# Problem to solve
Whenever a line below includes the word "markovify", copy that line.

# Data provided
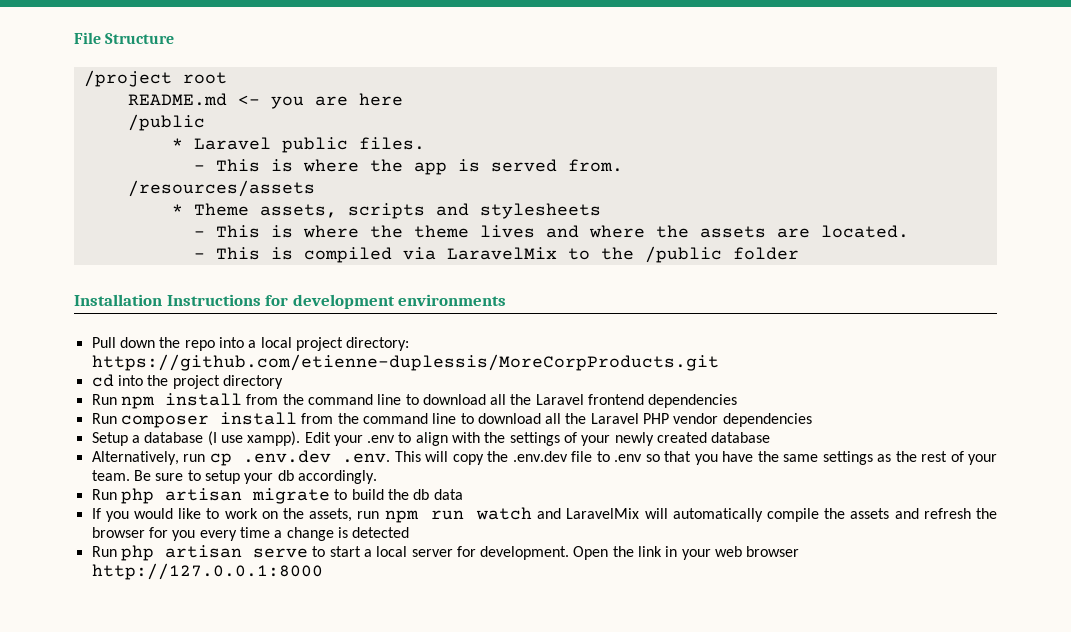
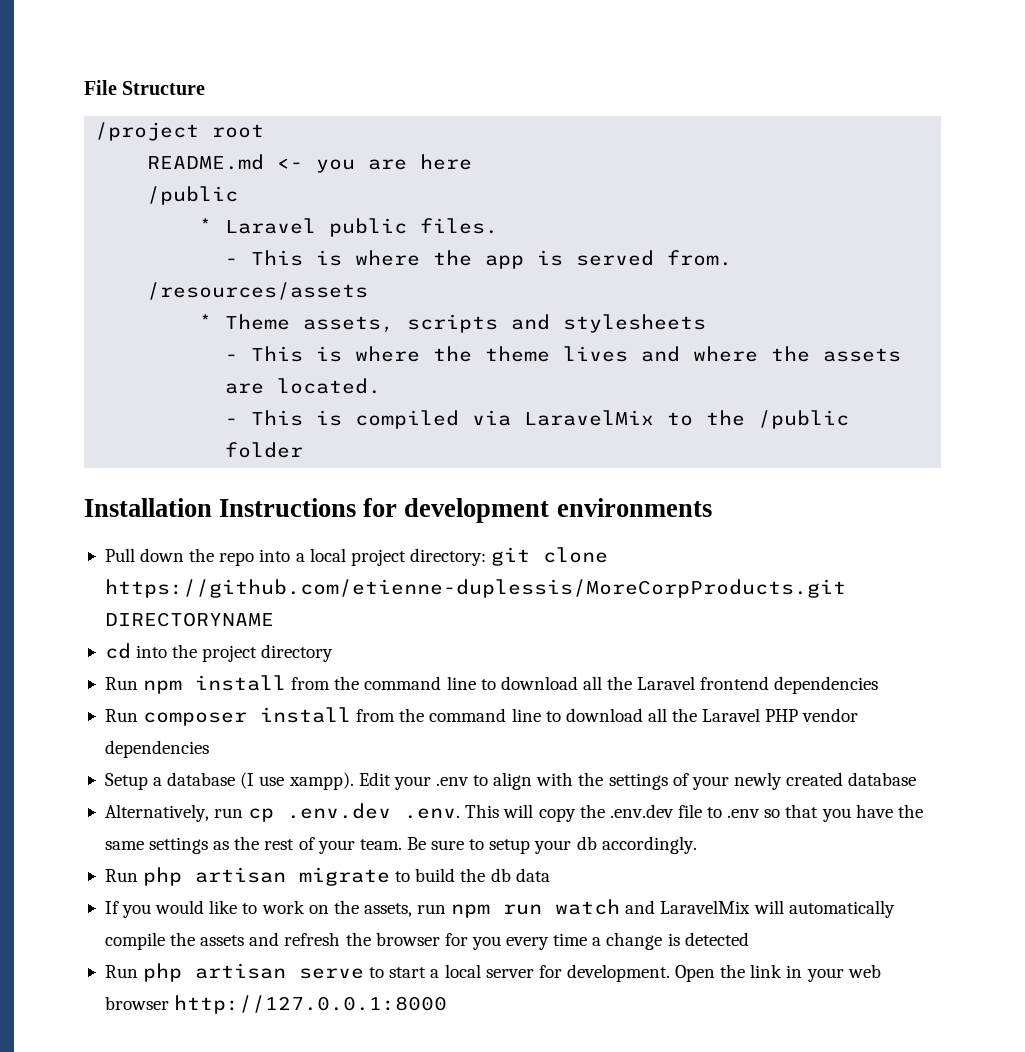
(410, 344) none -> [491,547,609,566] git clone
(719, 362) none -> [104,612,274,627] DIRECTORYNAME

--

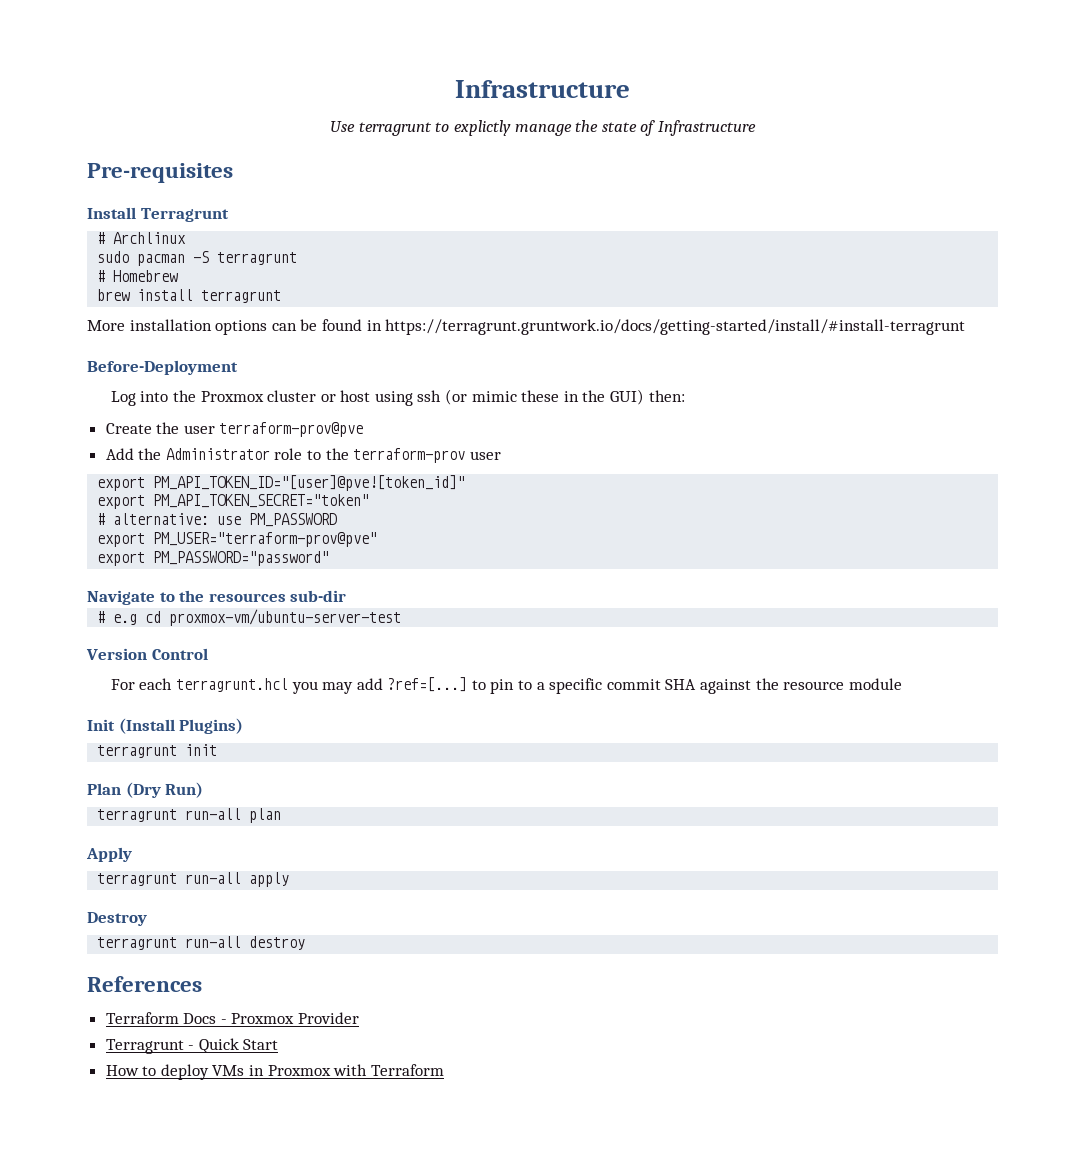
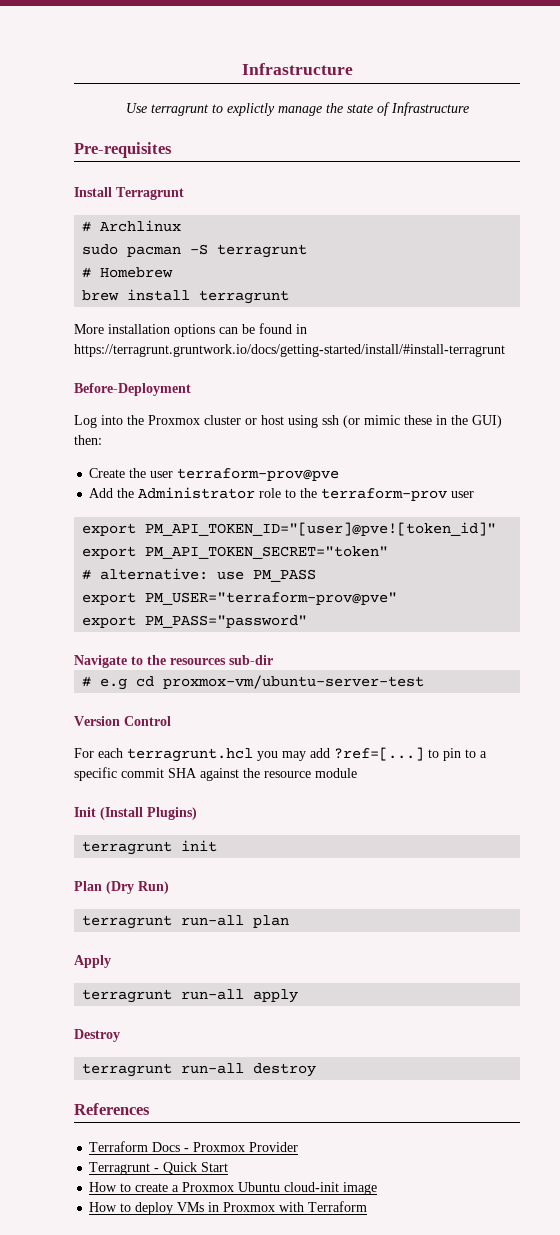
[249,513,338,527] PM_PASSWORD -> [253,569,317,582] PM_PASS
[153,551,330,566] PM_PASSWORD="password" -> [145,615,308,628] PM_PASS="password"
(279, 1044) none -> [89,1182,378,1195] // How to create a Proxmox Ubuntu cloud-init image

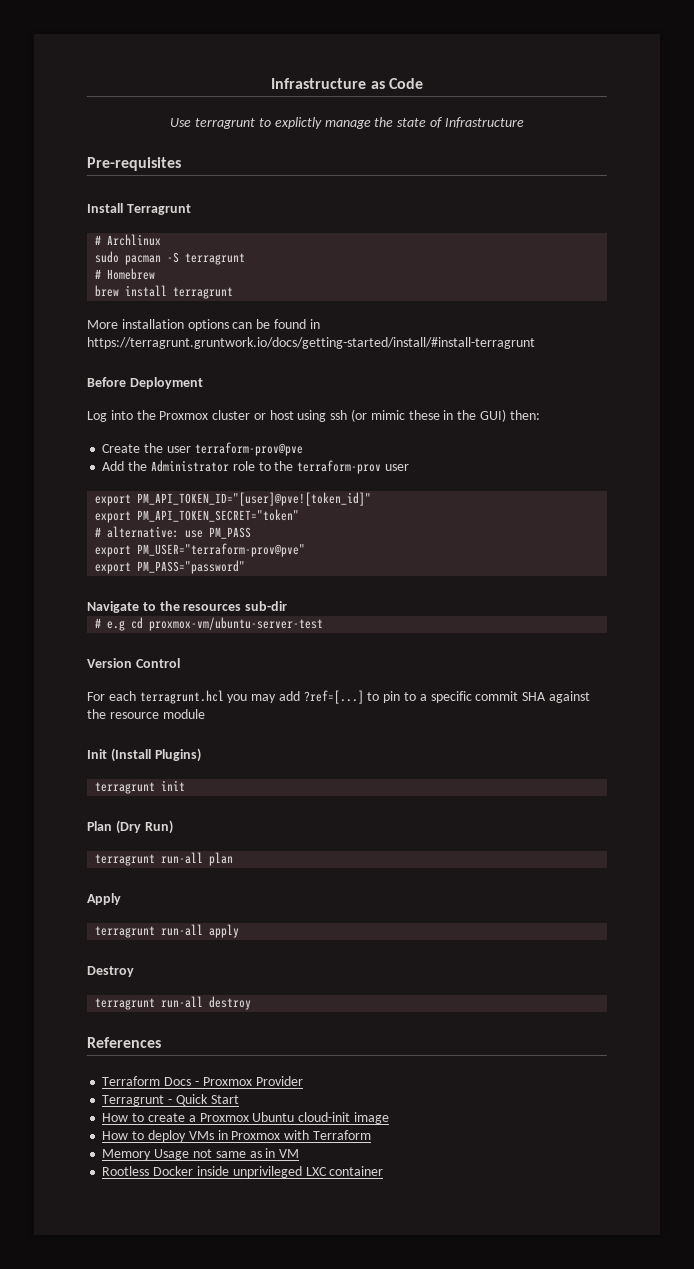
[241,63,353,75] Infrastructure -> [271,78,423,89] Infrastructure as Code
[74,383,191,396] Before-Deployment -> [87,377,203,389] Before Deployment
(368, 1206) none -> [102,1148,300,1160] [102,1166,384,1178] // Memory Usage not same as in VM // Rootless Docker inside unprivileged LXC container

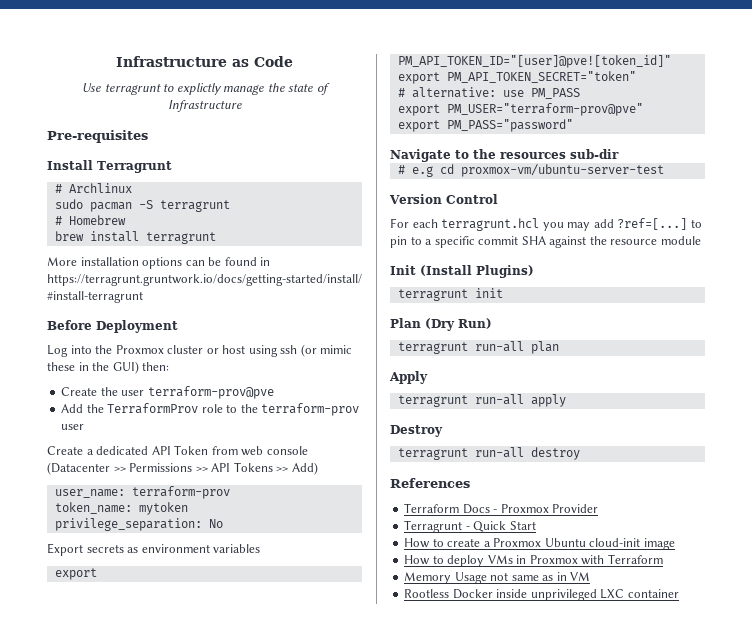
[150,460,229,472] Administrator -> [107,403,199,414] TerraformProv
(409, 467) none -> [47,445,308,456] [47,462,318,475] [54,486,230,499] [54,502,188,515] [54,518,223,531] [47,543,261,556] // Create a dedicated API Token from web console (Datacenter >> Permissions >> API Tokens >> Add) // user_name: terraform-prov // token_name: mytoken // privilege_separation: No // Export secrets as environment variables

--

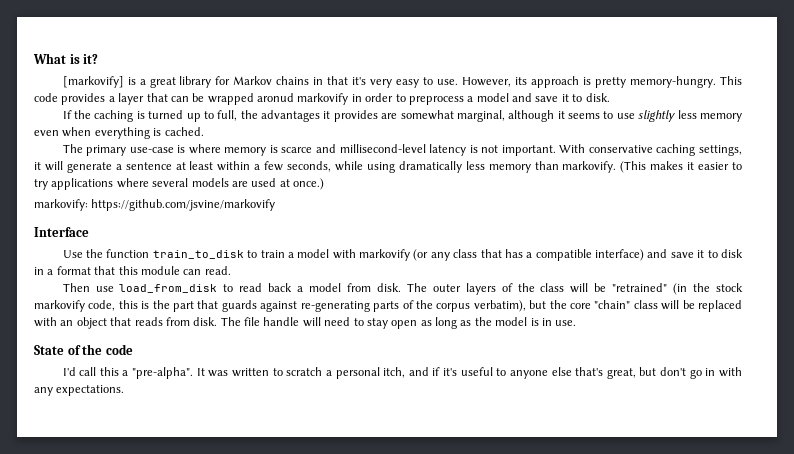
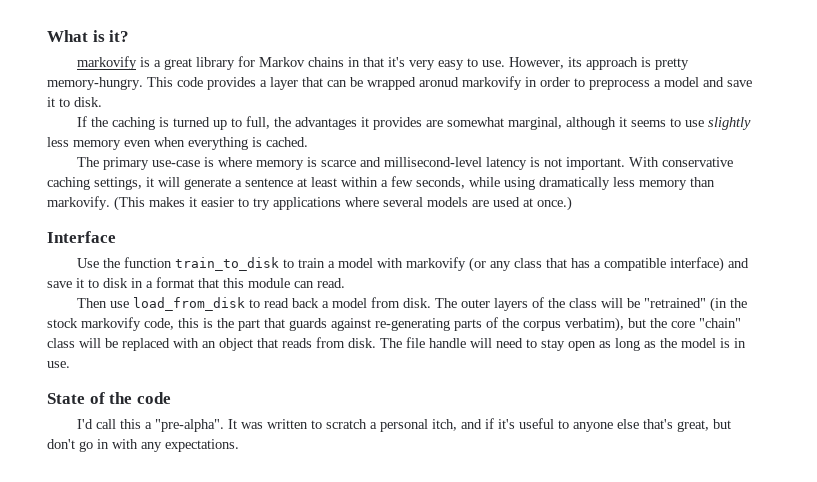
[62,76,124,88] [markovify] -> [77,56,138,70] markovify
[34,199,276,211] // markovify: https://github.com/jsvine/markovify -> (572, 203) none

# Solution to this task
[62,76,124,88] [markovify] -> [77,56,138,70] markovify
[34,199,276,211] // markovify: https://github.com/jsvine/markovify -> (572, 203) none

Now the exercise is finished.